Supplied data:

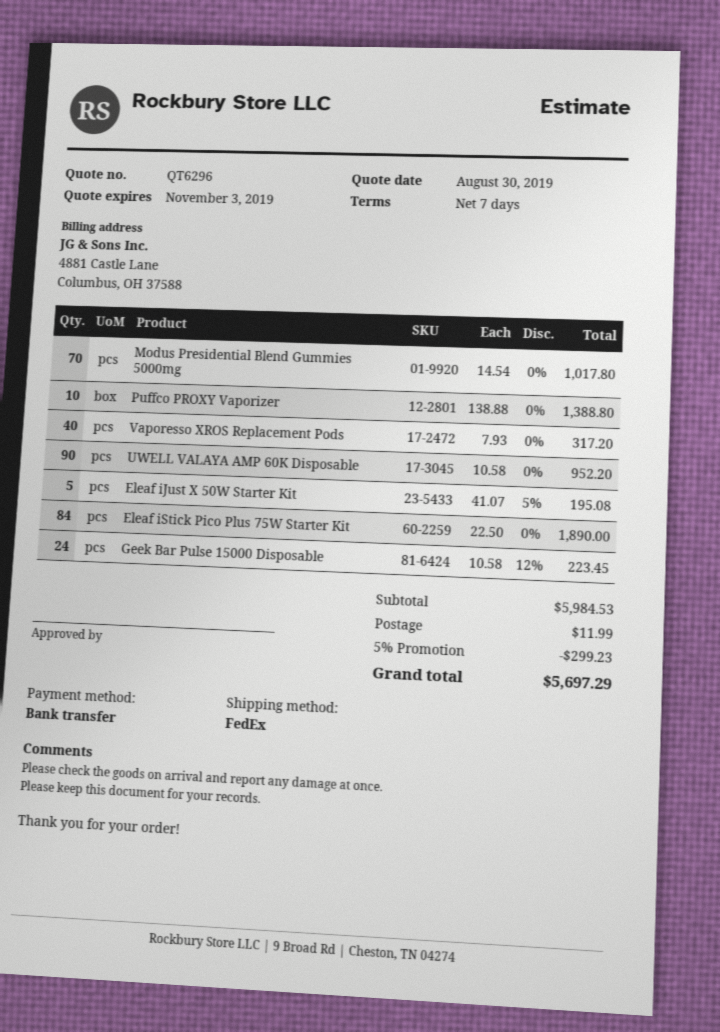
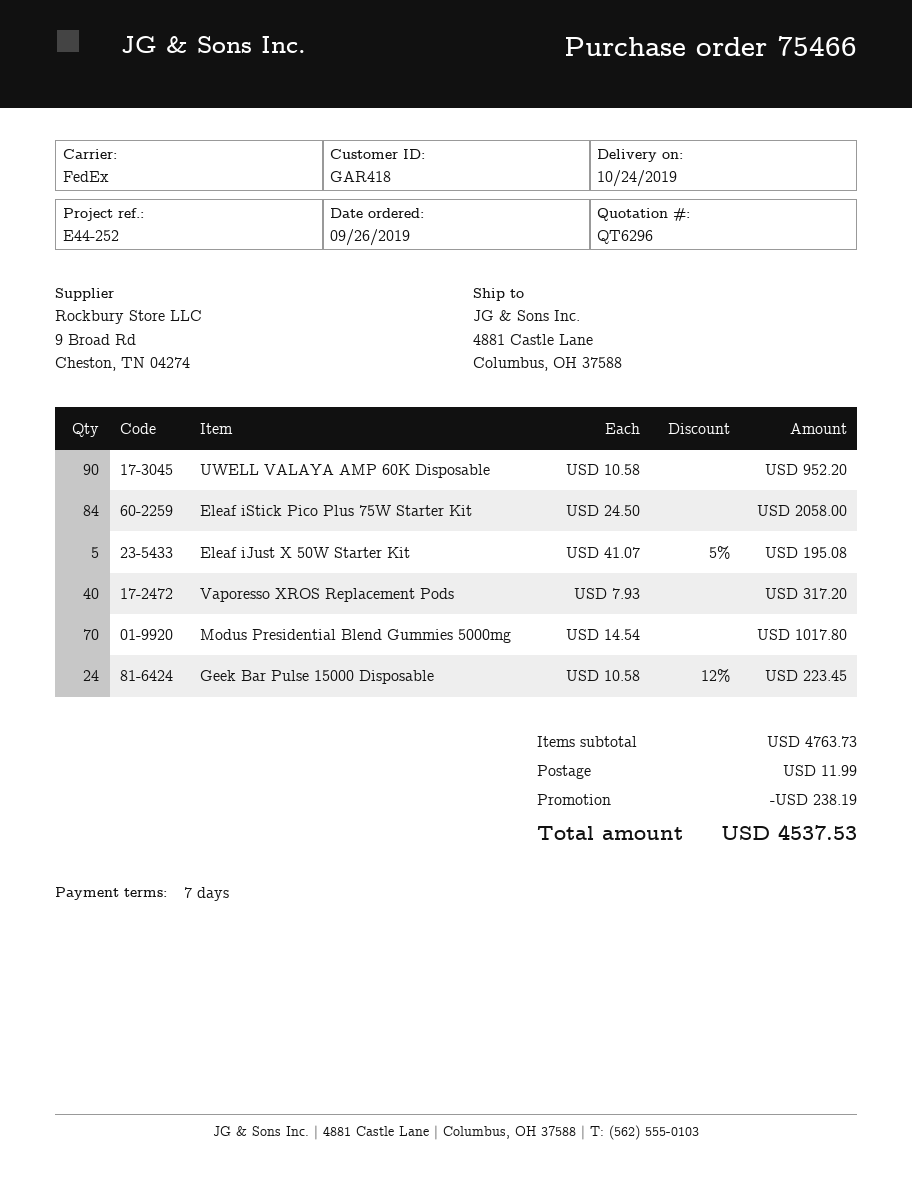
Puffco PROXY Vaporizer: 10 x 138.88 = 1388.80 -> none
Eleaf iStick Pico Plus 75W Starter Kit: 84 x 22.50 = 1890.00 -> 84 x 24.50 = 2058.00
subtotal: 5984.53 -> 4763.73
discount: 299.23 -> 238.19
total: 5697.29 -> 4537.53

Instructions to follow: Lines from the one containing "subtotal: 5984.53 -> 4763.73" through the final line of the entries above are to be output exactly; omit all others.

Answer box:
subtotal: 5984.53 -> 4763.73
discount: 299.23 -> 238.19
total: 5697.29 -> 4537.53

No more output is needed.